PLoS Genetics (Aug 2006)
Regional admixture mapping and structured association testing: conceptual unification and an extensible general linear model.
Abstract
Individual genetic admixture estimates, determined both across the genome and at specific genomic regions, have been proposed for use in identifying specific genomic regions harboring loci influencing phenotypes in regional admixture mapping (RAM). Estimates of individual ancestry can be used in structured association tests (SAT) to reduce confounding induced by various forms of population substructure. Although presented as two distinct approaches, we provide a conceptual framework in which both RAM and SAT are special cases of a more general linear model.
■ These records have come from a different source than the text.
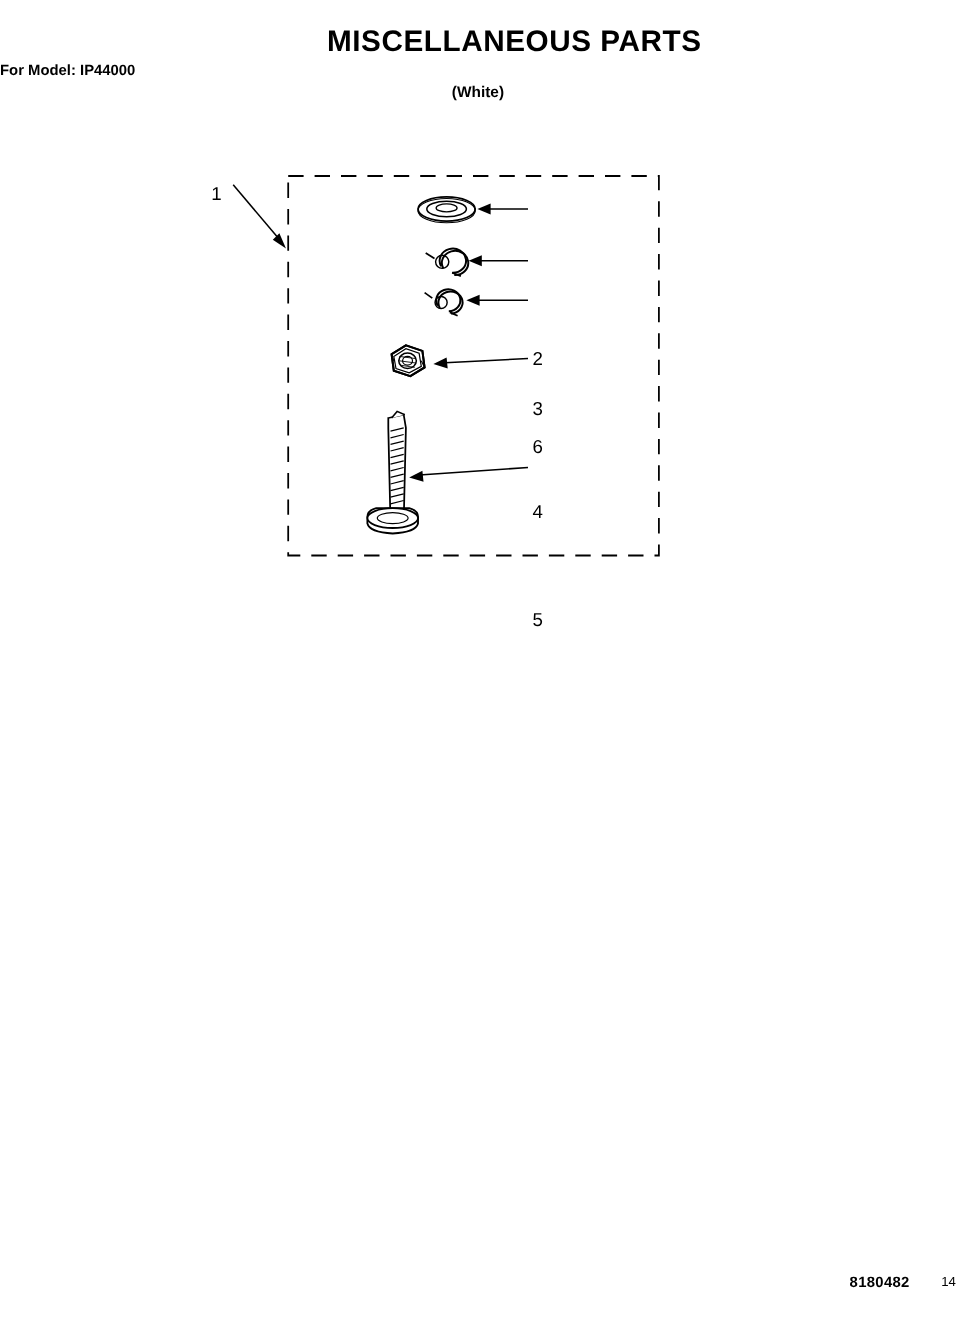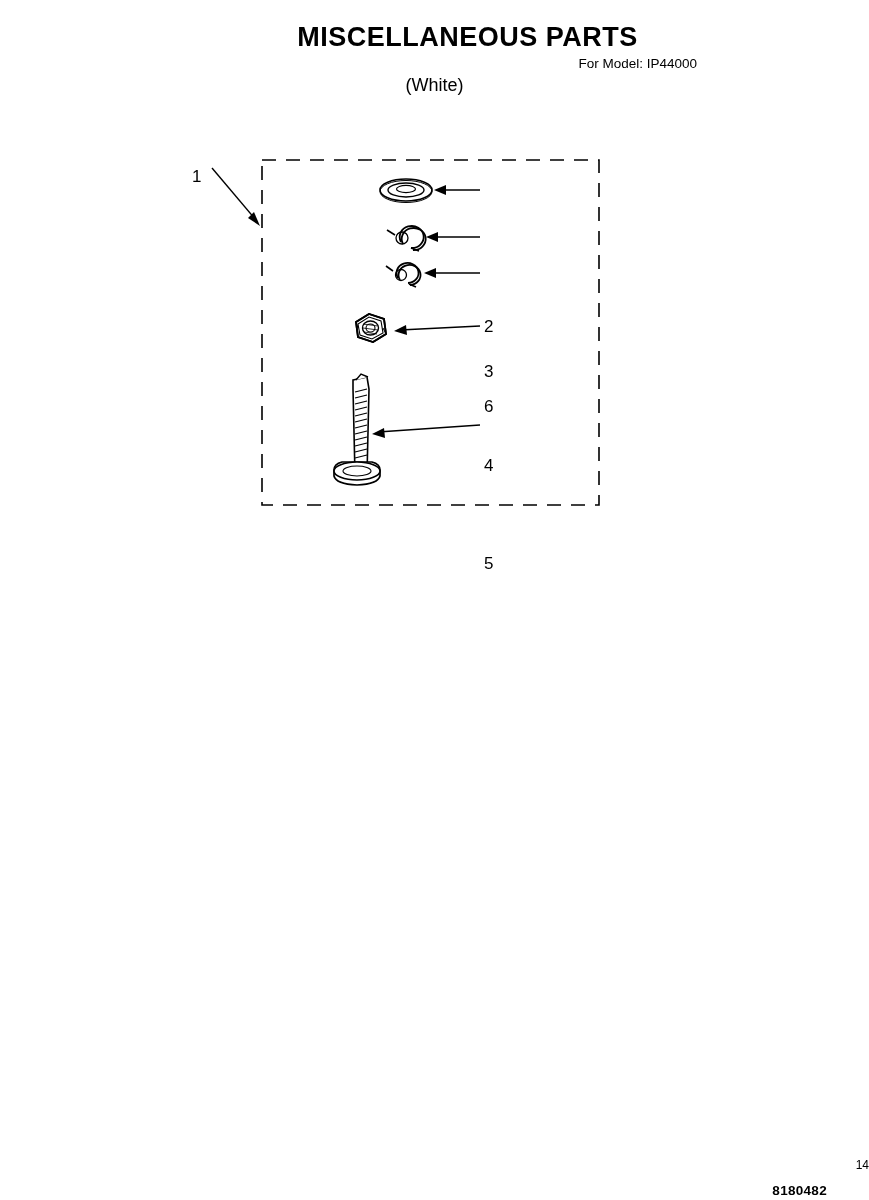"For Model: IP44000" .subtitle-model { font-weight: normal -> bold; text-align: right -> left }
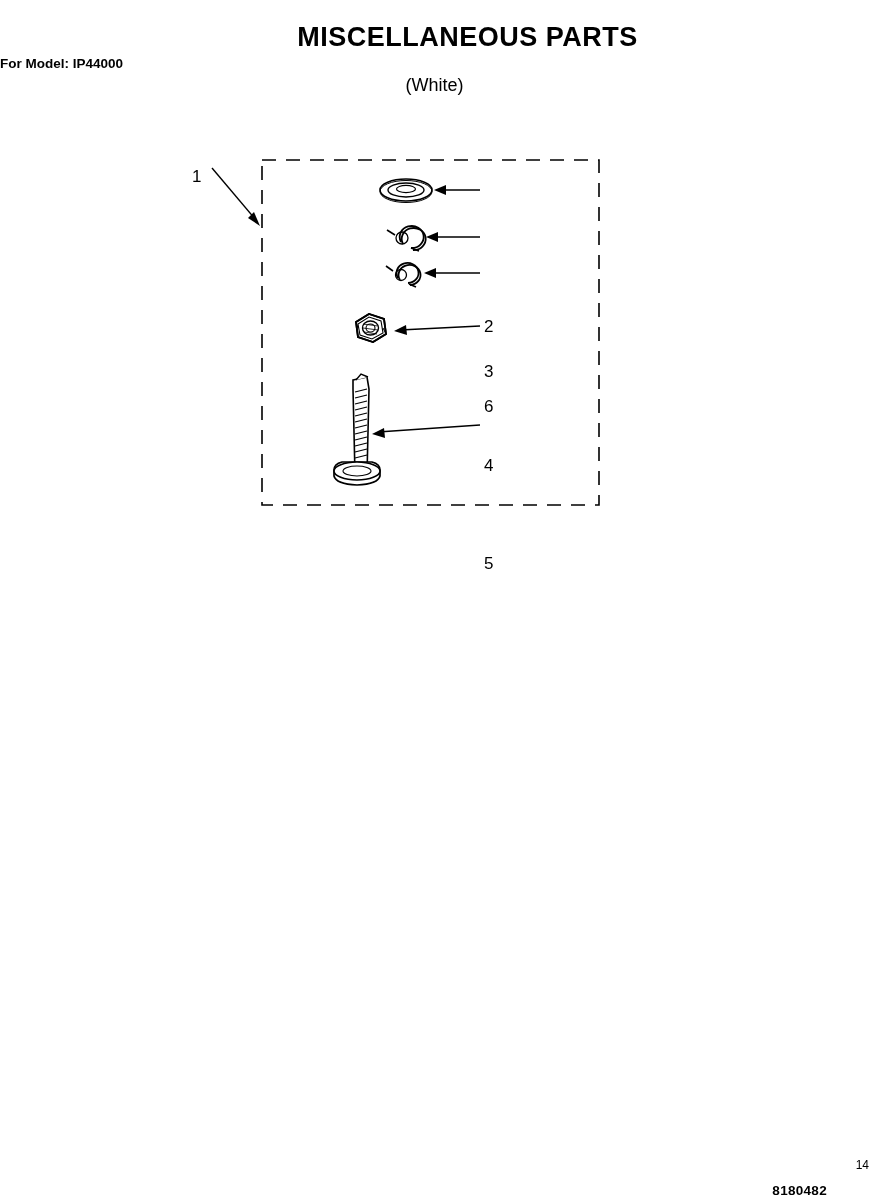"(White)" .subtitle-color { font-size: 18px -> 14px; font-weight: normal -> bold }
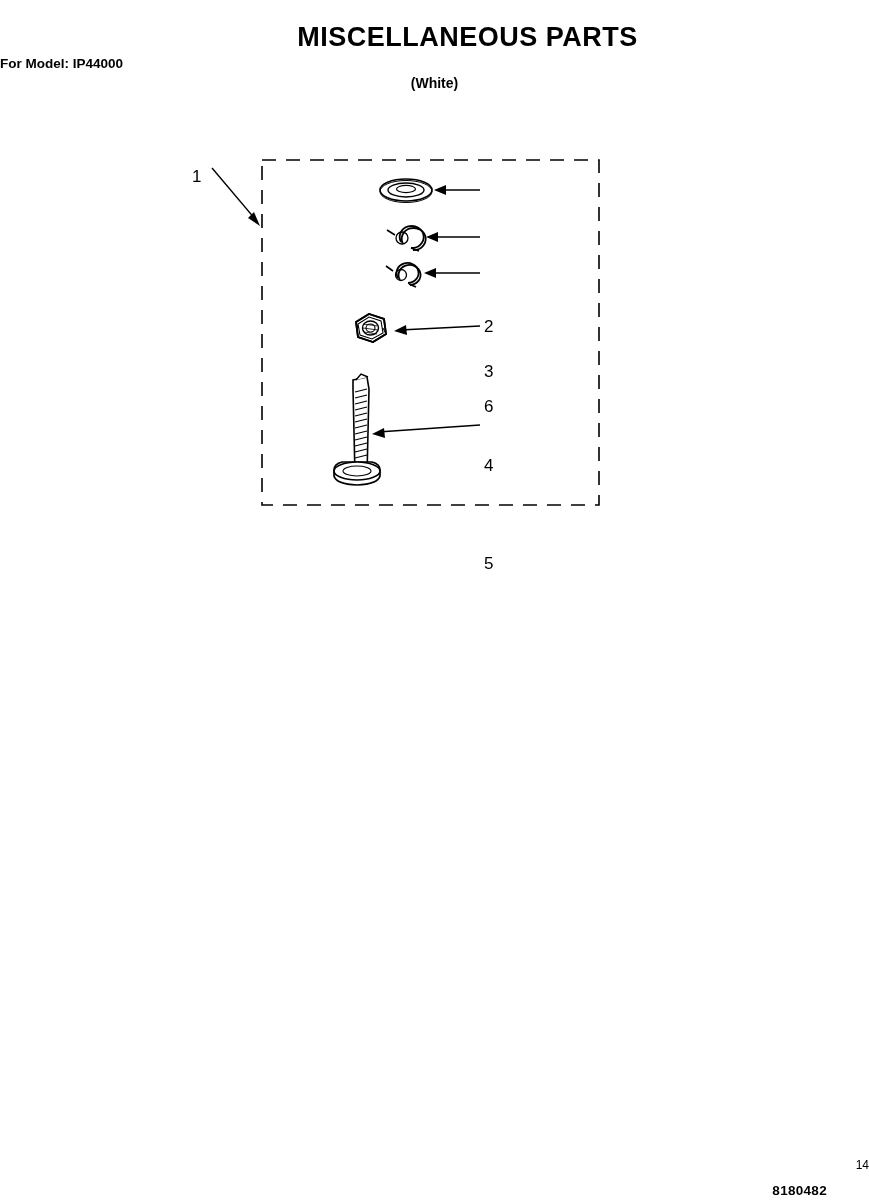"8180482" .doc-number { margin-top: 25px -> none }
We clarify which variables are sufficient to condition upon in order to prevent spurious associations and also provide a simple closed form "semiparametric" method of evaluating the reliability of individual admixture estimates. An estimate of the reliability of individual admixture estimates is required to make an inherent errors-in-variables problem tractable. Casting RAM and SAT methods as a general linear model offers enormous flexibility enabling application to a rich set of phenotypes, populations, covariates, and situations, including interaction terms and multilocus models. This approach should allow far wider use of RAM and SAT, often using standard software, in addressing admixture as either a confounder of association studies or a tool for finding loci influencing complex phenotypes in species as diverse as plants, humans, and nonhuman animals.